Task objective: The answer must be a single number: how many lines in the entries below contain the word "none".

··· Input for this task ···

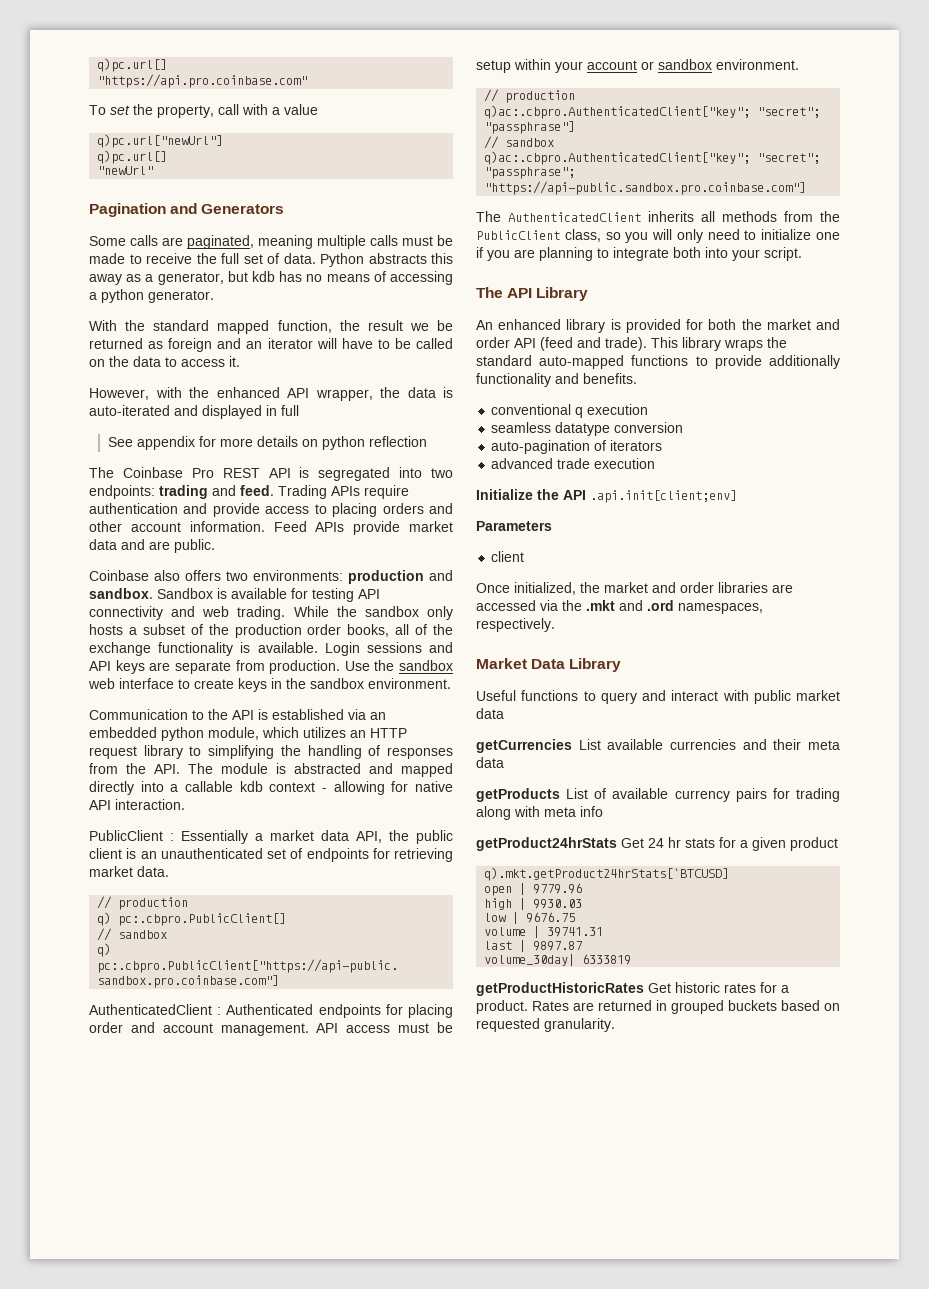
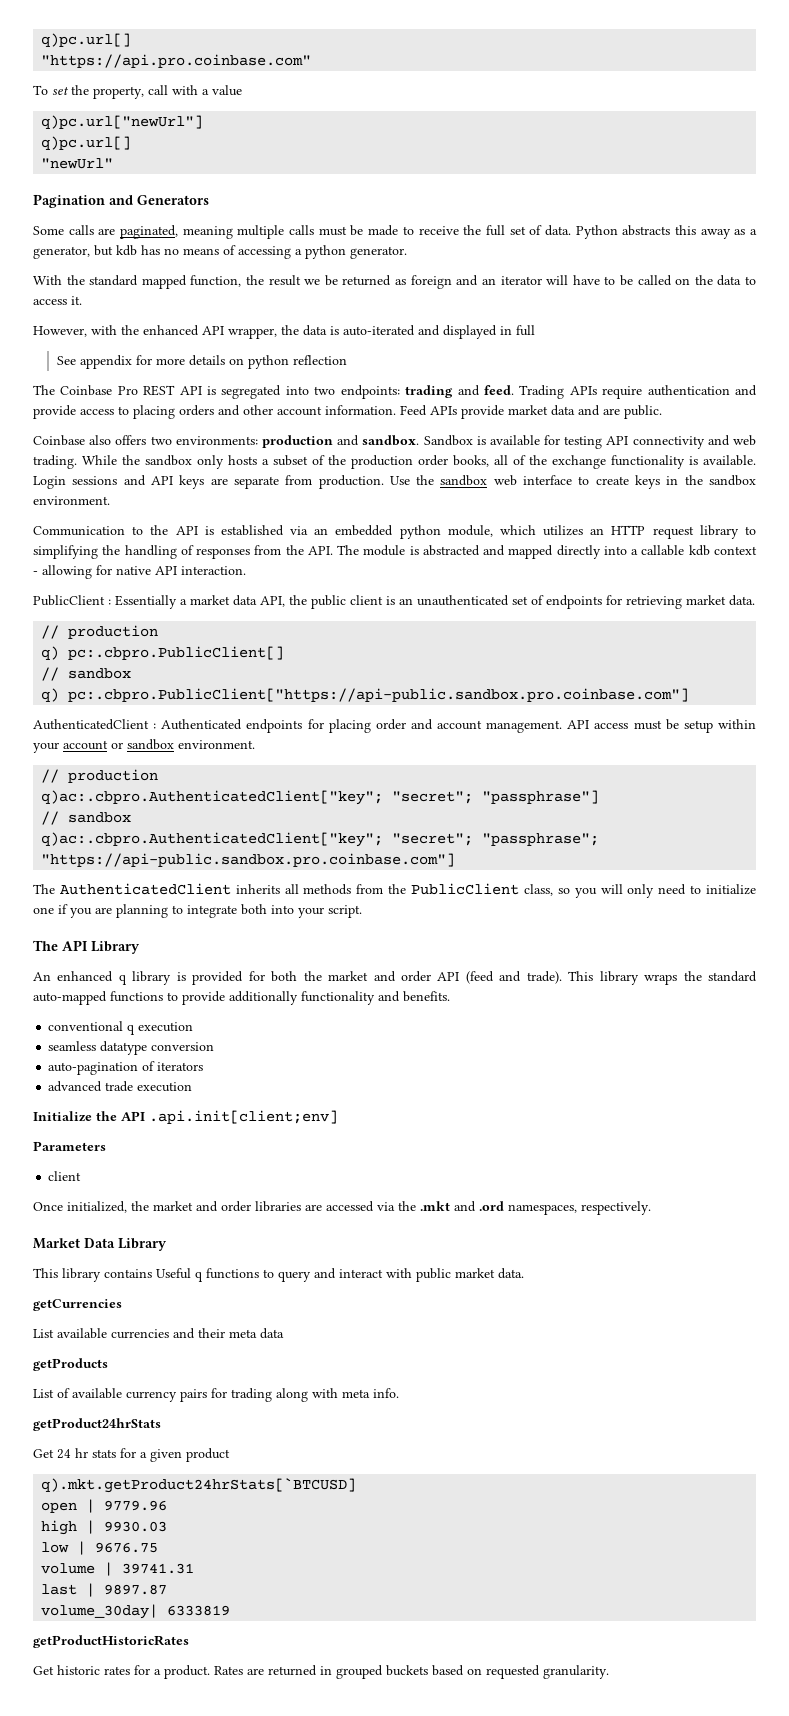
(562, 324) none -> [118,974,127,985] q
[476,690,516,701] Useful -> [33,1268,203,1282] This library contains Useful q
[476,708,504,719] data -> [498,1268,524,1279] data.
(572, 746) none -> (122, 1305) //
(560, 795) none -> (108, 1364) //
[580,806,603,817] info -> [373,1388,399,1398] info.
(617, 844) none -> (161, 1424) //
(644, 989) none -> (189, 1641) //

···
··· Input for this task ···

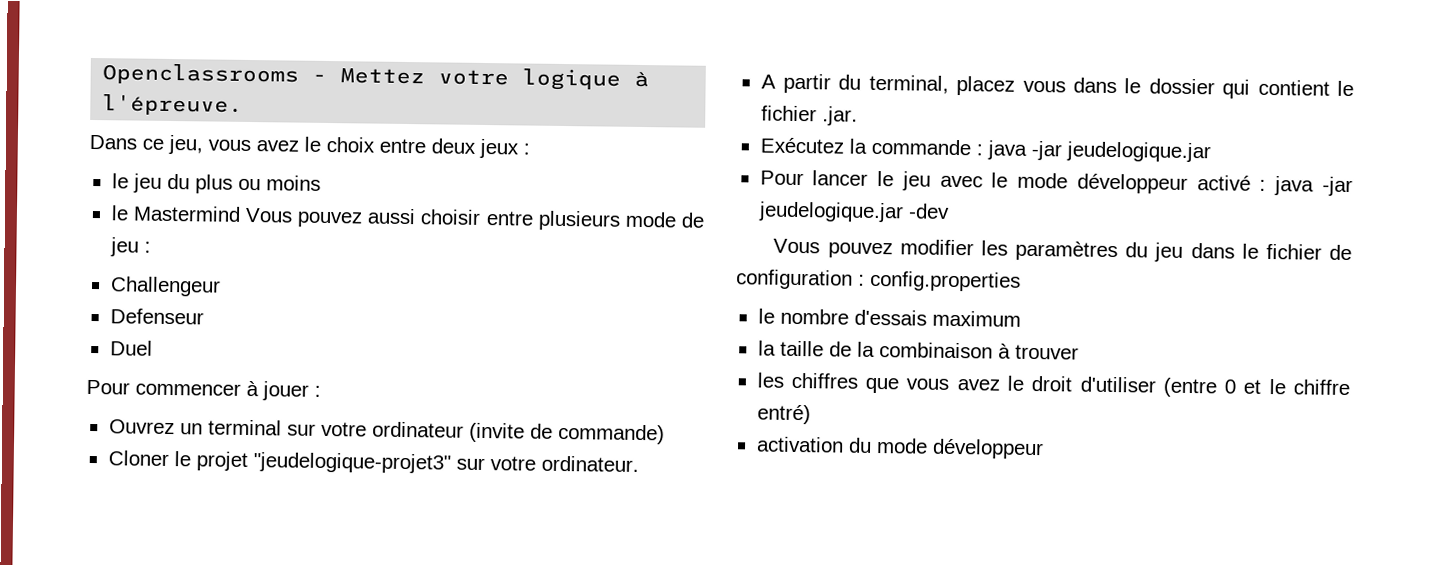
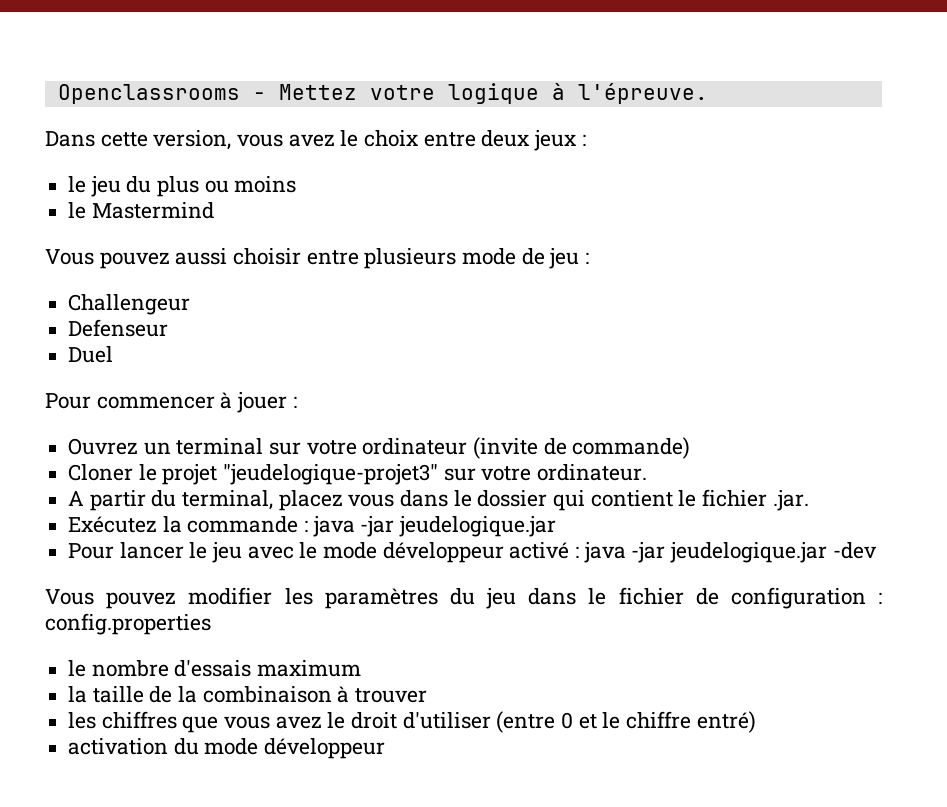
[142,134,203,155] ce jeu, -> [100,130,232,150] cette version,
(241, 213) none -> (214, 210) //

···
··· Input for this task ···

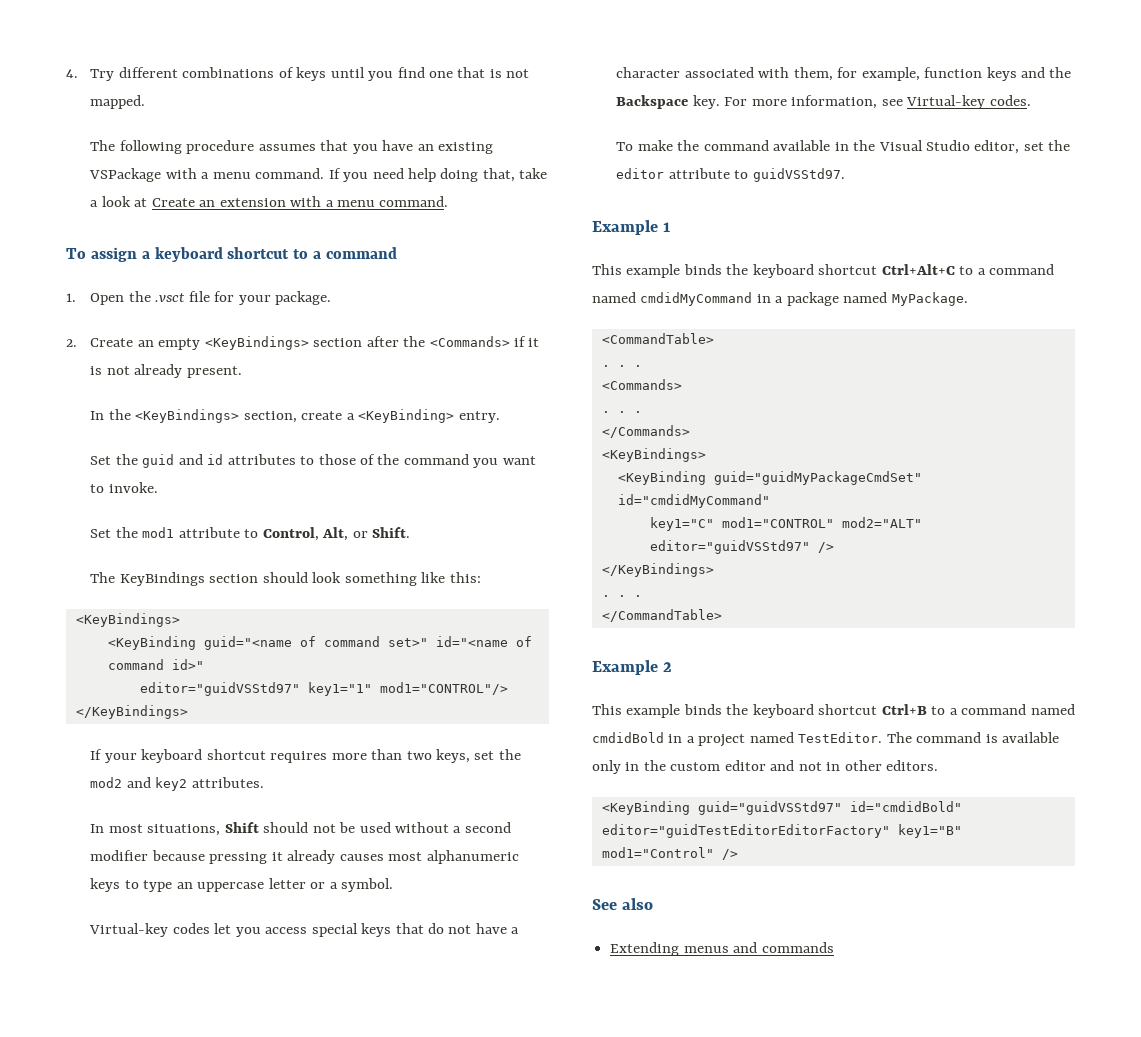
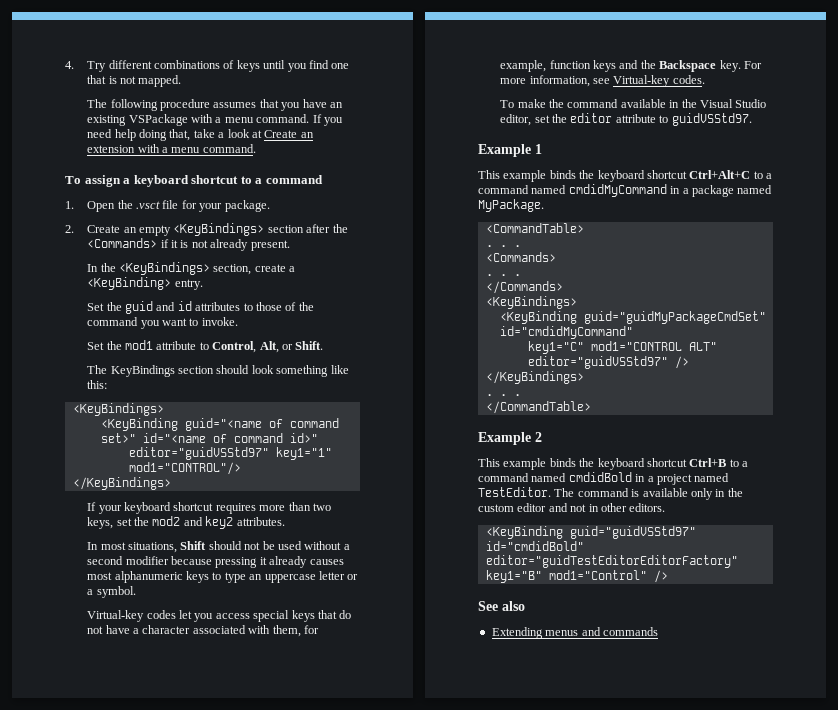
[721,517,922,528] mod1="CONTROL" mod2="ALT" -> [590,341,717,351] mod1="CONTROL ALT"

···

Completed exercise: 6